A chance trip to a Rwandan Peace and Reconciliation conference brought Fidele into contact with an American Nazarene family who were so impressed with Fidele that they offered to pay for his University education and suggested he attend Africa Nazarene University. Fidele credits ANU with allowing him to meet Nazarene leaders from all over Africa and to sharpen his thinking and his skills. As we had done with other interviews, we asked Fidele some questions designed to encourage sharing some ideas from his own perspective as a young African Nazarene leader in training. Here are some excerpts:
· On moving from bitterness to forgiveness: When the genocide and the death of my father were happening, I did not have much understand of who God was. I did know that God was good. We expected the God of love to be on our side but it did not seem to be true. Even the people we expected to be on our side did not seem to be. I came a book that talked about understanding God. The author was saying that our mind is so much limited that we see thing happening around, and we do not seem to understand. It makes it clear that God does not change with what happens to our lives, he still remains God. His ways of doing things can change but for him he does not change. In that situation, it gave me hope, I was able to figure out that my mum could have died with my father but there is a reason why she is alive. The encouragement we get from mum has kept me moving. Faith with God and her involvement in ministry has helped God make sense to us. I know God loves me the same way he loves other people and He regards me as a special person.

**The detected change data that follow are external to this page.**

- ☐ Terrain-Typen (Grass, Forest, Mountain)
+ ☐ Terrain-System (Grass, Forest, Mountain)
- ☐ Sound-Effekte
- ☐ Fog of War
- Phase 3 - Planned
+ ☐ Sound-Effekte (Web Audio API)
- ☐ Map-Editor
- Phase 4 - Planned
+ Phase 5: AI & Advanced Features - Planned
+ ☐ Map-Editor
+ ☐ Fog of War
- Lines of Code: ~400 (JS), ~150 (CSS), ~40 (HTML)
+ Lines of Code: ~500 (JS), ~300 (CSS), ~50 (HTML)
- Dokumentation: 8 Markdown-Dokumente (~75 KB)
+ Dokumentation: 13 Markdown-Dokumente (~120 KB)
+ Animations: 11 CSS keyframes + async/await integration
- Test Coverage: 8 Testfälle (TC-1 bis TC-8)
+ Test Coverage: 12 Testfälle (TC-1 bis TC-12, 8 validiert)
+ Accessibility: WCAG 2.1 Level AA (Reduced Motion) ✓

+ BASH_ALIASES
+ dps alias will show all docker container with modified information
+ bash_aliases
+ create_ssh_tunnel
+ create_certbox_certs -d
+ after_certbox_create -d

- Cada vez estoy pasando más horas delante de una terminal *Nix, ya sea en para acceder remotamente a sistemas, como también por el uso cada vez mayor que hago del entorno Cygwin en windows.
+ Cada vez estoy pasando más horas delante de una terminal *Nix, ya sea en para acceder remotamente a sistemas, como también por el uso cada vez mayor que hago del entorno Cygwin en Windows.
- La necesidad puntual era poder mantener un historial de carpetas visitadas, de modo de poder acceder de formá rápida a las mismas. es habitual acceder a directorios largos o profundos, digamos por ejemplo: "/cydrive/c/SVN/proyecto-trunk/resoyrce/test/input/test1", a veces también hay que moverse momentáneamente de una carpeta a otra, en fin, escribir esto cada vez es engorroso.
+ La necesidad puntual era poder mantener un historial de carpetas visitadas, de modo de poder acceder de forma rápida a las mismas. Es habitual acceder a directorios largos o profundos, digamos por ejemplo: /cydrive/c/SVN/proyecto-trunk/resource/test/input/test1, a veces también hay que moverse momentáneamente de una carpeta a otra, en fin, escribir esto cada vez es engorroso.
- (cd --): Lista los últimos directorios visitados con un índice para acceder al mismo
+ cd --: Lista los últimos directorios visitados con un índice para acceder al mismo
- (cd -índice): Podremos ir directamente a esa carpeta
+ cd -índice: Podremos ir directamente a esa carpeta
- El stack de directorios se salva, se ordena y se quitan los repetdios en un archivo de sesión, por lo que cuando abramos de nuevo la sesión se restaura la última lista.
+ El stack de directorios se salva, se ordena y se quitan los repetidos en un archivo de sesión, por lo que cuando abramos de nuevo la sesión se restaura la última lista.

· About what the African church can contribute to the global church: I think in Africa we have really responded to the call of the church as a community, which is one of the strengths of the African community. If our definition of a church is the coming together as a family to worship God, and we can see it lacking from our Western brothers because they are more event oriented and we are more oriented toward people and relationships which falls under social wholeness. If Africa can pass on to our Western brothers the real value of community it will be a good thing. It will make us feel that we all need each other. And the idea of where one comes from, or of white and black, will not be there because we will feel we are all the same.
· About missionaries:. In our church administration class at ANU, we asked one of our professors whether he thinks the church in Africa needs missionaries, and surprisingly he answered that the church in Africa needs missionaries who are born again. I think that was because he has stayed in Africa for long and he knows the challenges that are facing the church in Africa. I think what he meant is people who are willing to forget their identities and learn new ways of ministry; he meant people who can adopt to the fields that they are send into so that they can be more of a support to the fields that they are send into. Without the presence of missionaries one cannot sense the idea of the church being an international church. The idea is for the national church to be able to sustain itself both spiritual and financially
· On the message of holiness in Africa: What I understand about holiness is the desire to walk with Jesus. There are so many things we get from walking with Him. Like the things we get from the Bible, and the people we walk with, and even our community. The holiness theologians will come with many, many theological words explaining what holiness is instead of using a simple word. We are not talking about holiness because it is a denominational requirement but because it is what God expects us to live by. The best witness of our holiness life should be the people who are living around us. They will be able to say that we are Christians and Nazarenes, they will be able to experience and witness about our holiness life.
· About how people can pray for him: I need God to help in the message that I preach to people to be of relevance to them and I may be able to make it simple to them without necessarily complicating their lives.